Ceban führt das Wahlbündnis Alternativa an, zu dem auch proeuropäische Linke, Christdemokraten und der einflussreiche Ex-Präsidentschaftskandidat der moldawischen Sozialisten Alexandr Stoianoglo gehören. Bei den Parlamentswahlen am Sonntag soll Alternativa laut Umfragen mit einem Ergebnis um die acht Prozent ins Parlament einziehen. Bei den anschließenden Koalitionsverhandlungen könnte Ceban zum Königsmacher werden.
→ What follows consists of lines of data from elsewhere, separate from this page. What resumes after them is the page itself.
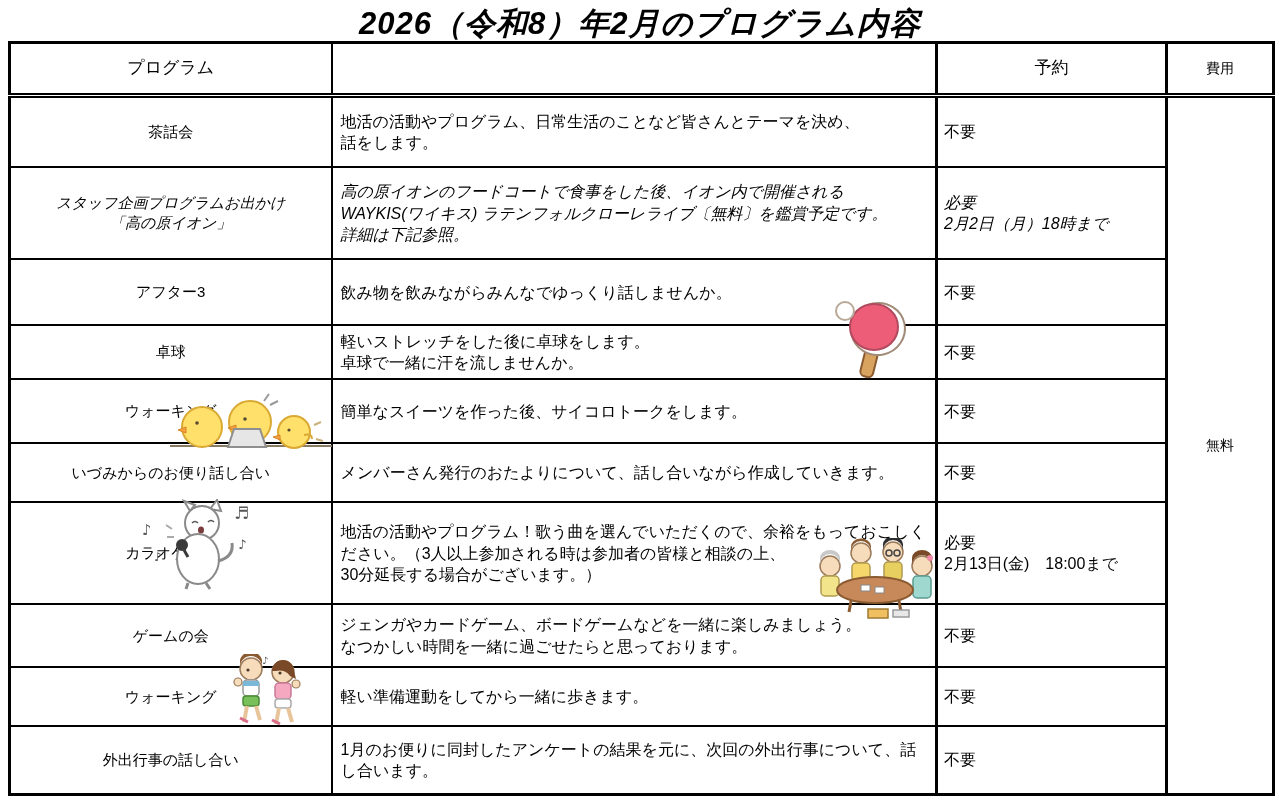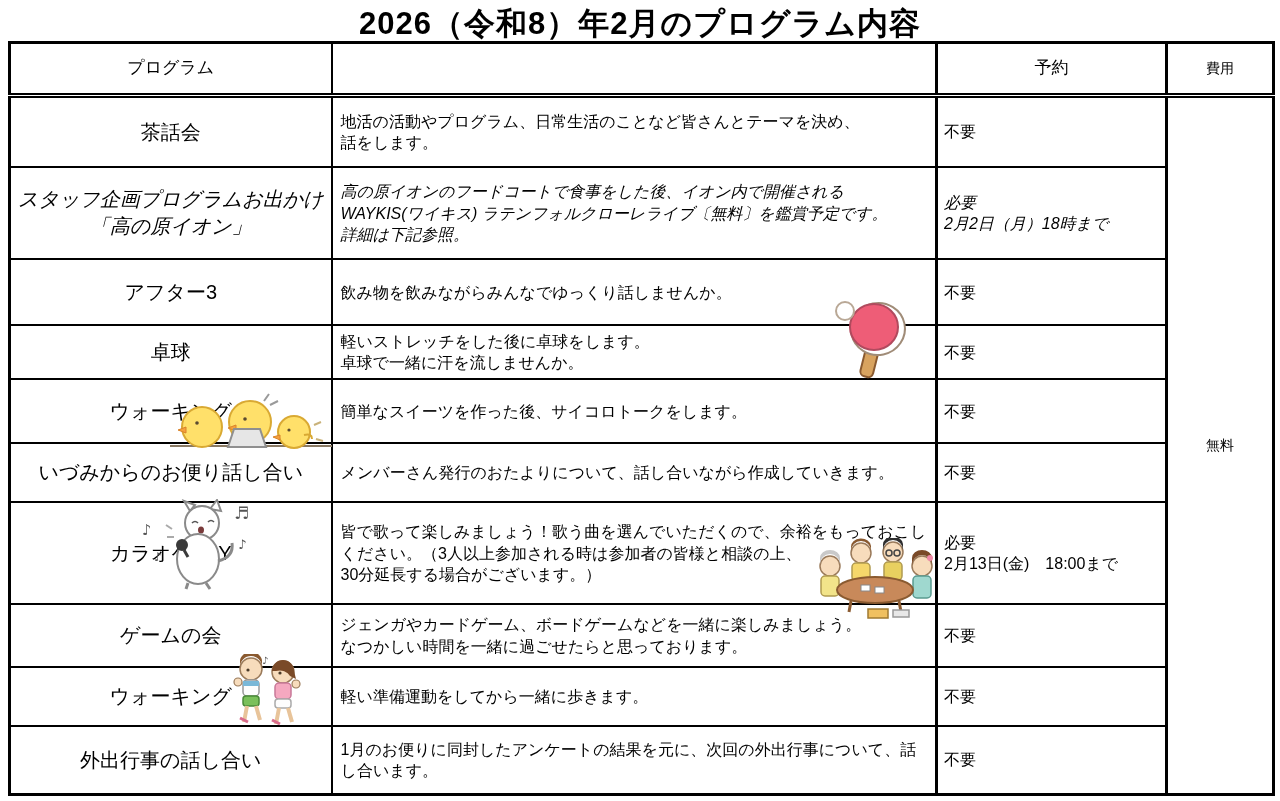"2026（令和8）年2月のプログラム内容" .title { font-style: none -> italic }
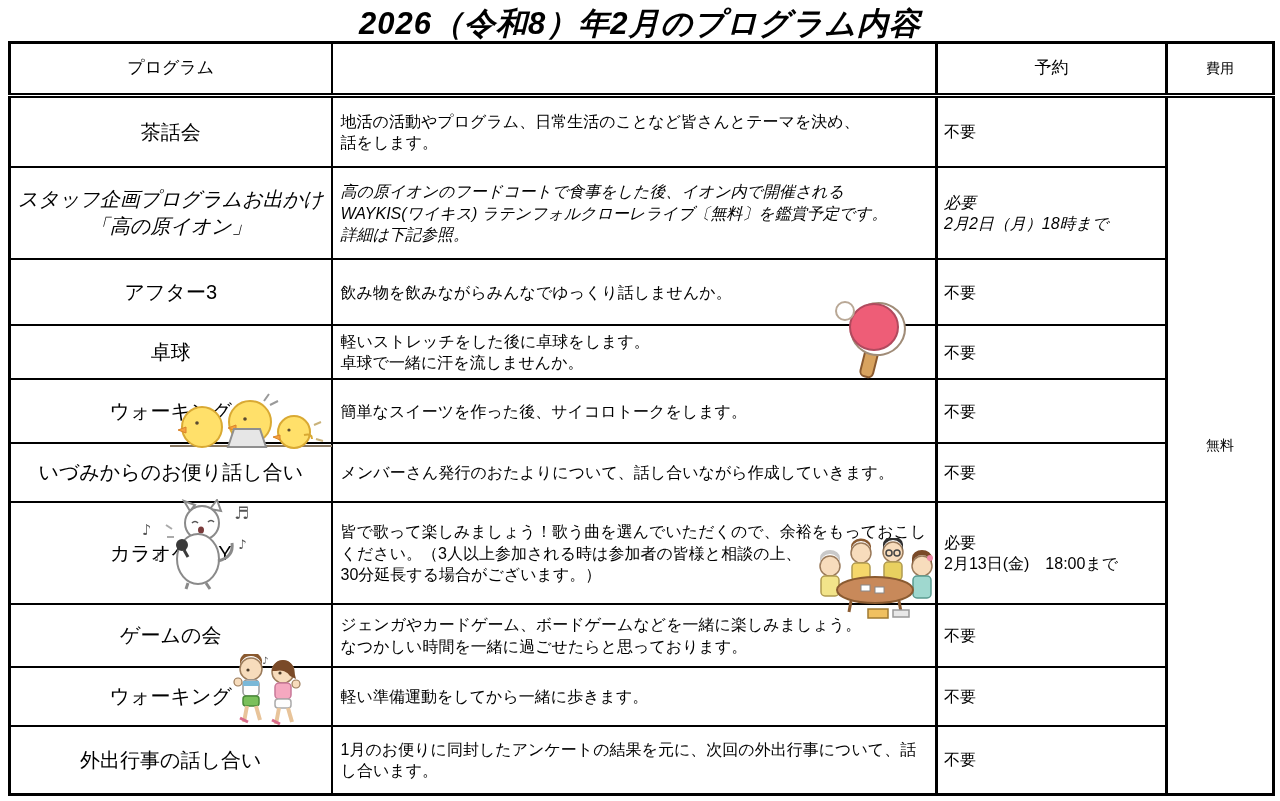"茶話会" td.prog { font-size: 20px -> 15px }
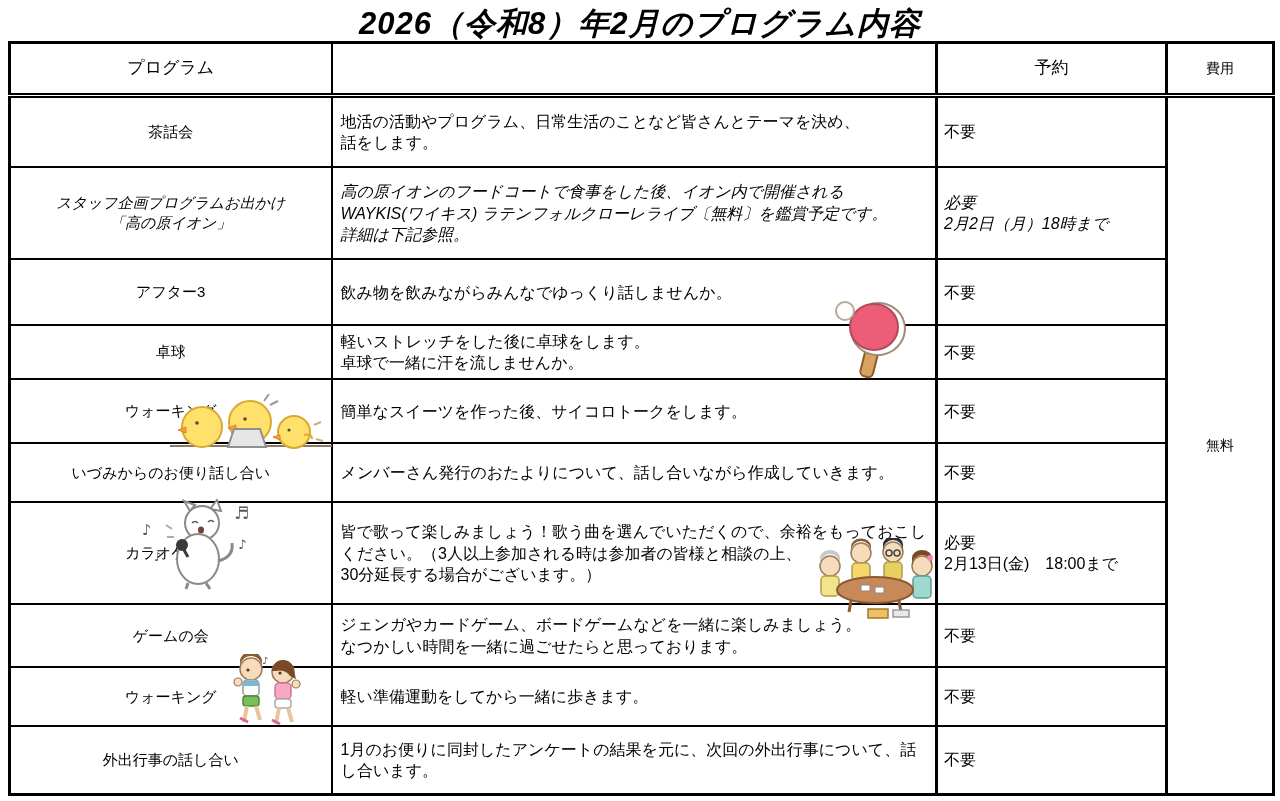"皆で歌って楽しみましょう！歌う曲を選んでいただくので、余裕をもっておこしください" td.desc { text: 皆で歌って楽しみましょう -> 地活の活動やプログラム }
Der Bürgermeister präsentiert sich als proeuropäisch. Doch mit der ebenfalls EU-freundlichen Regierung der Partei der Aktion und Solidarität (PAS) ist er bitter verfeindet. Die PAS sieht ihn wegen seiner früheren Mitgliedschaft bei den prorussischen Sozialisten als Undercover-Agent des Kremls.

profil traf den Bürgermeister in seinem Wahlkampfbüro in Chișinău.

Rumänien hat im Juli ein Einreiseverbot gegen Sie in den Schengenraum verhängt. Warum?

Ion Ceban

Über mehr als fünf Jahren hatte ich als Bürgermeister ich sehr gute Beziehungen zu vielen Städten, Politikern und Bürgermeistern in ganz Rumänien. Wir hatten noch nie so viele Projekte. Als ich meinen Wahlkampf (für die Parlamentswahlen, Anm.) begann, kam auf einmal dieses Einreiseverbot. Das ist eine Verschwörung der PAS und ihrer rumänischen Bruderpartei, der Nationalen Liberalen Partei (PNL), die in der Regierung sitzt.

Rumäniens Außenministerin Oana-Silvia Țoiu nannte „komplizierten Verbindungen“ zwischen Ihnen und Moskau als Grund für das Einreiseverbot. Haben Sie Beziehungen zu Russland?

Ceban

Nein.

Ein Mann in Anzug (Ion Ceban) steht vor Mikrofonen, rechts steht eine Frau.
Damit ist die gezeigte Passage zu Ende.